His chest burned with something sharp and possessive.
“She can’t be serious,” he muttered.
He ran a hand through his hair, pacing again. His mind raced in circles— anger, jealousy, wounded ego, panic.
Adrian.
The ex-husband.
The man who had betrayed her.
The man she had despised for all he knew.
And yet… he was the one she had tea with.
Charles picked up his phone again and stared at her contact.
Still nothing from her.
“She thinks I will call to apologize,” he said bitterly. “She is waiting for me to bend.”
But what if she wasn’t waiting at all?
That thought unsettled him more than anything else.
He imagined her laughing at Adrian’s table.
Imagined Adrian looking at her the way a man looks at something he regrets losing.
His stomach twisted.
“No,” he muttered firmly. “No, I’m not losing this.”
His pride battled with his insecurity for one final moment.
Then insecurity won.
“If she won’t call,” he said through clenched teeth, “I will.”
Not to apologize.
Not to beg.
Just to… check.
That was how he justified it.
He moved quickly now, restless energy transforming into action. He grabbed his jacket from the couch, slipped it on with sharp, impatient movements. His car keys lay on the console table; he snatched them up without hesitation.
He paused briefly at the door.
Was this desperation?
He didn’t want to call it that.
He called it clarity.
He called it reclaiming control.
But deep down, he knew it was fear— fear that Amelia was slipping through his fingers without a fight.
And Charles had never liked losing. Not something this valuable to his pocket.
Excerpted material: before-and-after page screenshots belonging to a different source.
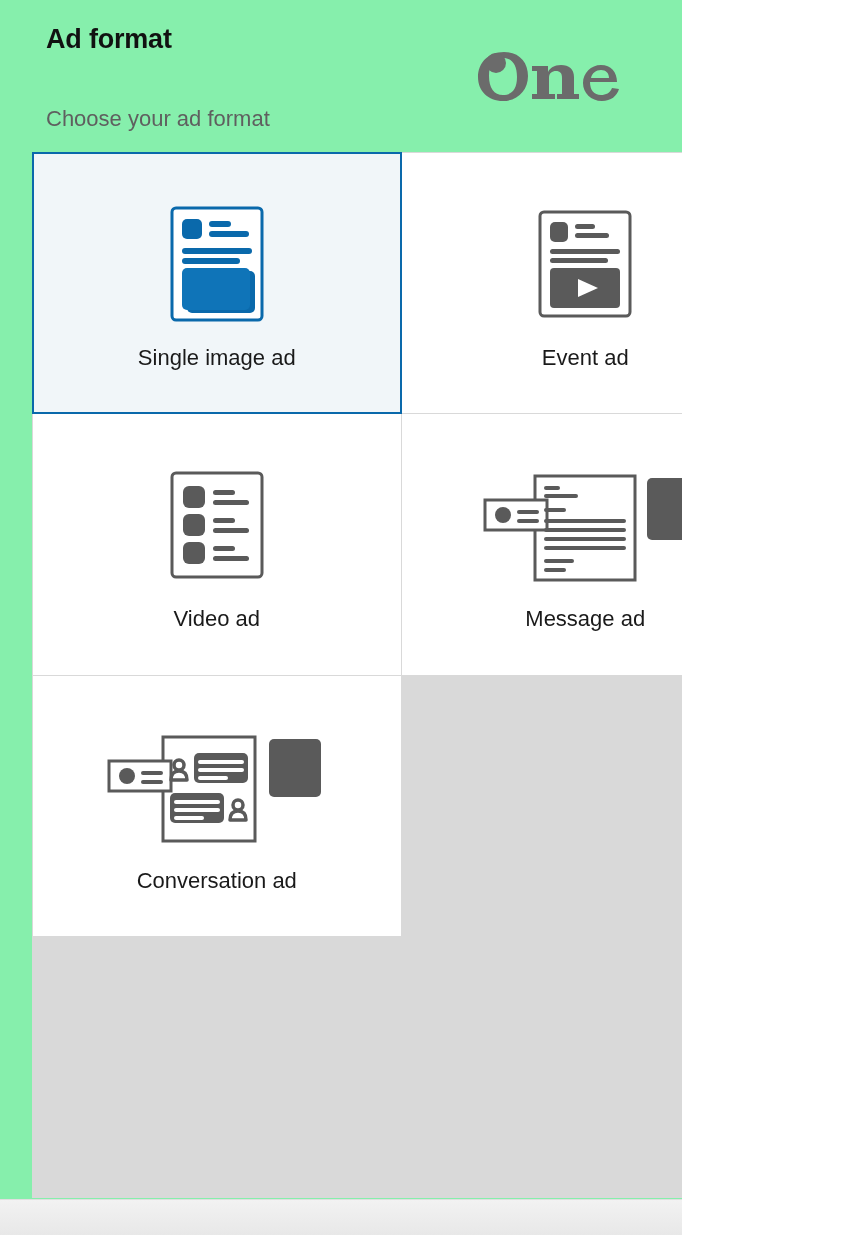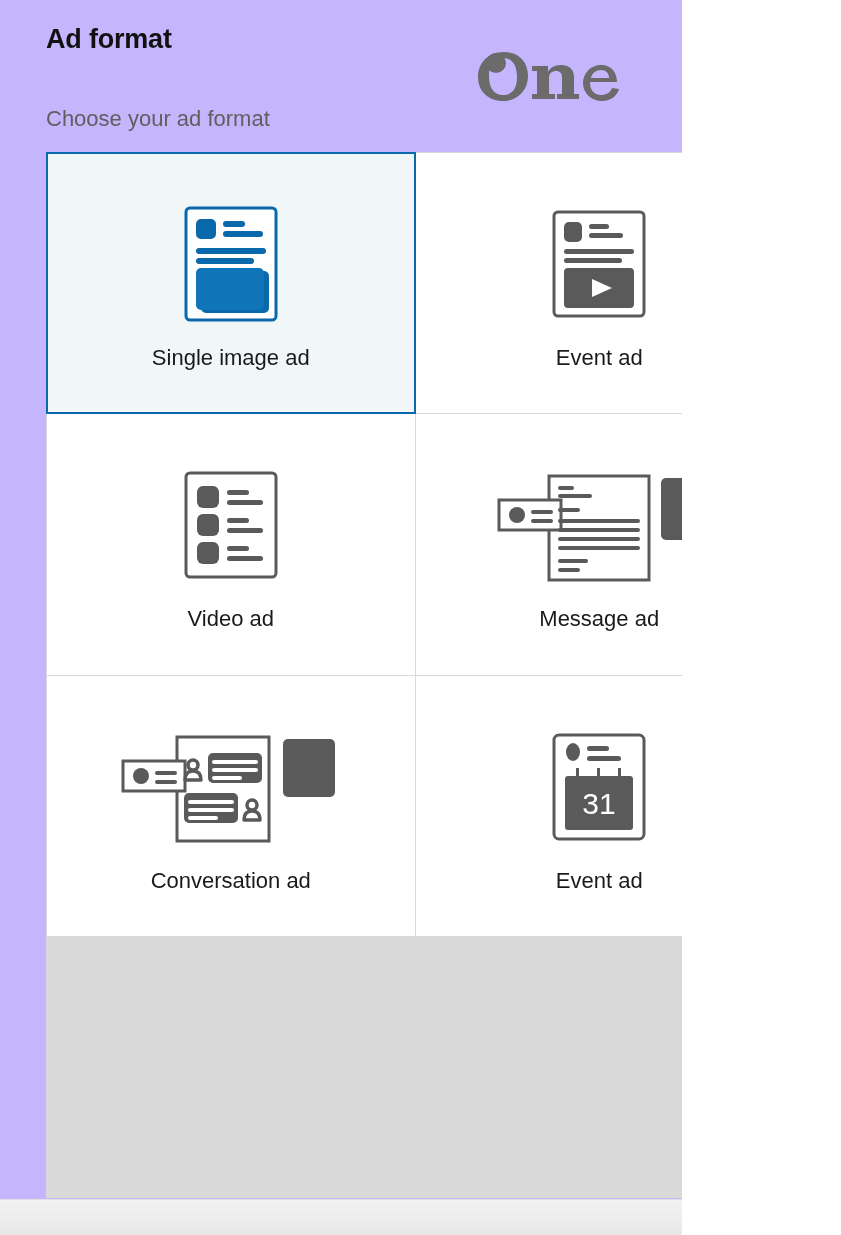--- a/index.html
+++ b/index.html
@@ -12,7 +12,7 @@
   .page {
     position: relative;
     width: 682px; height: 1235px;
-    background: #c4b5fd;
+    background: #86efac;
     overflow: hidden;
   }
 

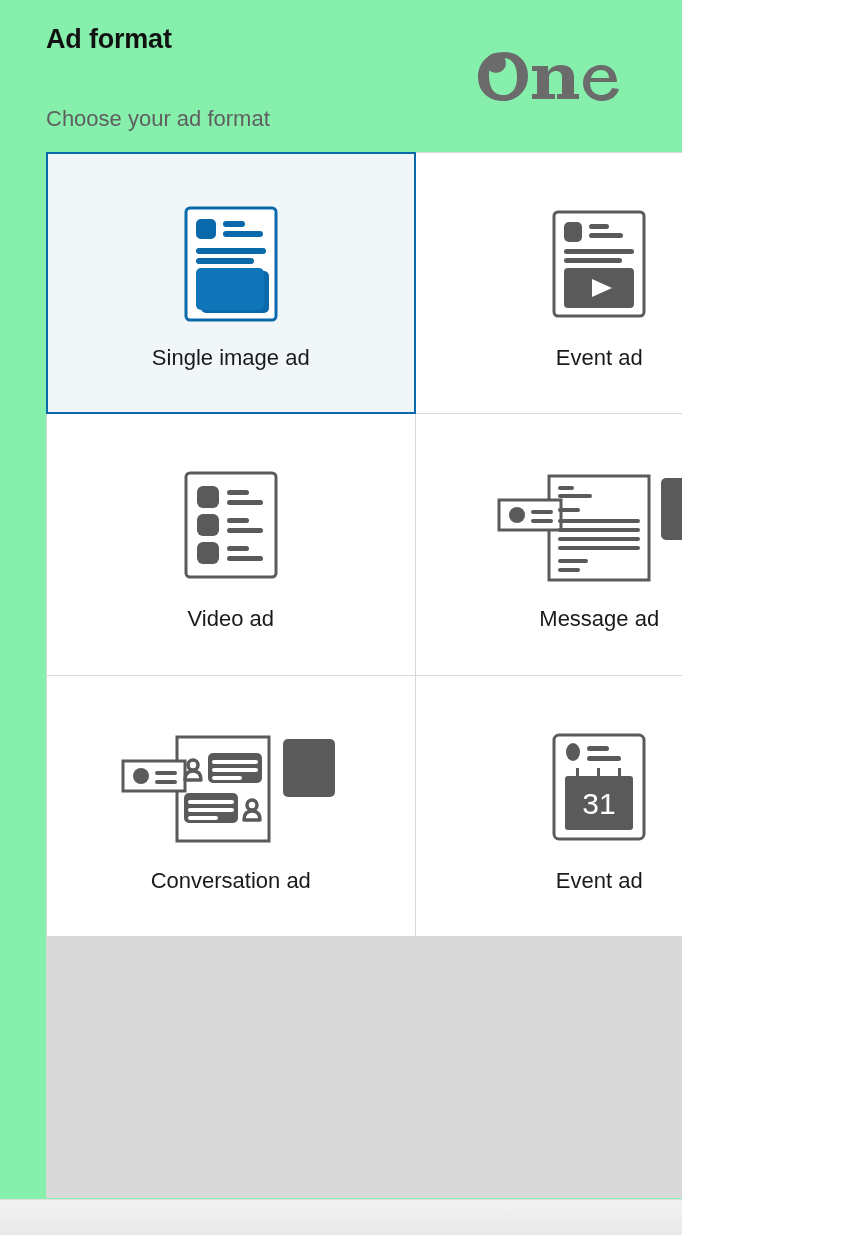--- a/index.html
+++ b/index.html
@@ -47,7 +47,7 @@
   
   .format-grid {
     position: absolute;
-    left: 46px;
+    left: 32px;
     top: 152px;
     width: 738px;
     height: 1046px;

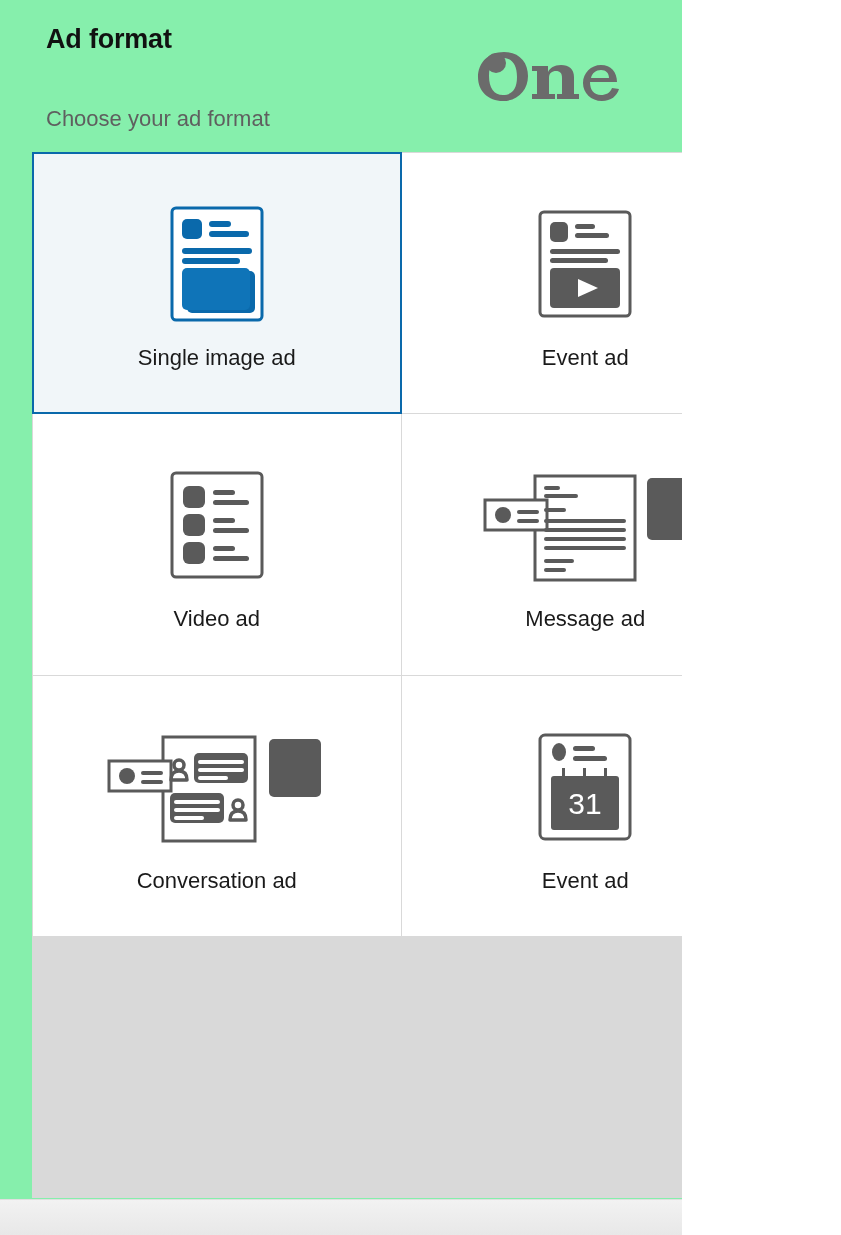--- a/index.html
+++ b/index.html
@@ -240,24 +240,6 @@
       <div class="card-label">Conversation ad</div>
     </div>
 
-    <div class="format-card">
-      <div class="card-icon">
-        <svg width="96" height="110" viewBox="0 0 96 110">
-          <rect x="3" y="3" width="90" height="104" rx="5" fill="#ffffff" stroke="#5a5a5a" stroke-width="3"></rect>
-          <ellipse cx="22" cy="20" rx="7" ry="9" fill="#5a5a5a"></ellipse>
-          <rect x="36" y="14" width="22" height="5" rx="2.5" fill="#5a5a5a"></rect>
-          <rect x="36" y="24" width="34" height="5" rx="2.5" fill="#5a5a5a"></rect>
-
-          <rect x="25" y="36" width="3" height="10" fill="#5a5a5a"></rect>
-          <rect x="46" y="36" width="3" height="10" fill="#5a5a5a"></rect>
-          <rect x="67" y="36" width="3" height="10" fill="#5a5a5a"></rect>
-
-          <rect x="14" y="44" width="68" height="54" rx="3" fill="#5a5a5a"></rect>
-          <text x="48" y="82" font-family="'Liberation Sans', sans-serif" font-size="30" fill="#ffffff" text-anchor="middle">31</text>
-        </svg>
-      </div>
-      <div class="card-label">Event ad</div>
-    </div>
 
   </div>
He stepped outside, the evening air hitting his face as he locked the door behind him. His strides were purposeful, almost aggressive, as he walked toward his car.
Adrian invited her for tea.
She obliged.
The words fueled him as he opened the driver’s door and slid inside.
The engine roared to life.
“She needs to understand,” he muttered, gripping the steering wheel tightly. “I’m not someone you ignore.”
As he reversed out of the driveway, his jaw remained clenched, eyes fixed ahead.
He didn’t know exactly what he would say when he saw her.
He hadn’t rehearsed it.
But he knew one thing for certain was that he was not going to sit back in silence while Adrian slowly made his way back into her life, thereby pushing him away, shattering his efforts.
And with that thought burning in his chest, Charles drove off, heading straight for Amelia’s house.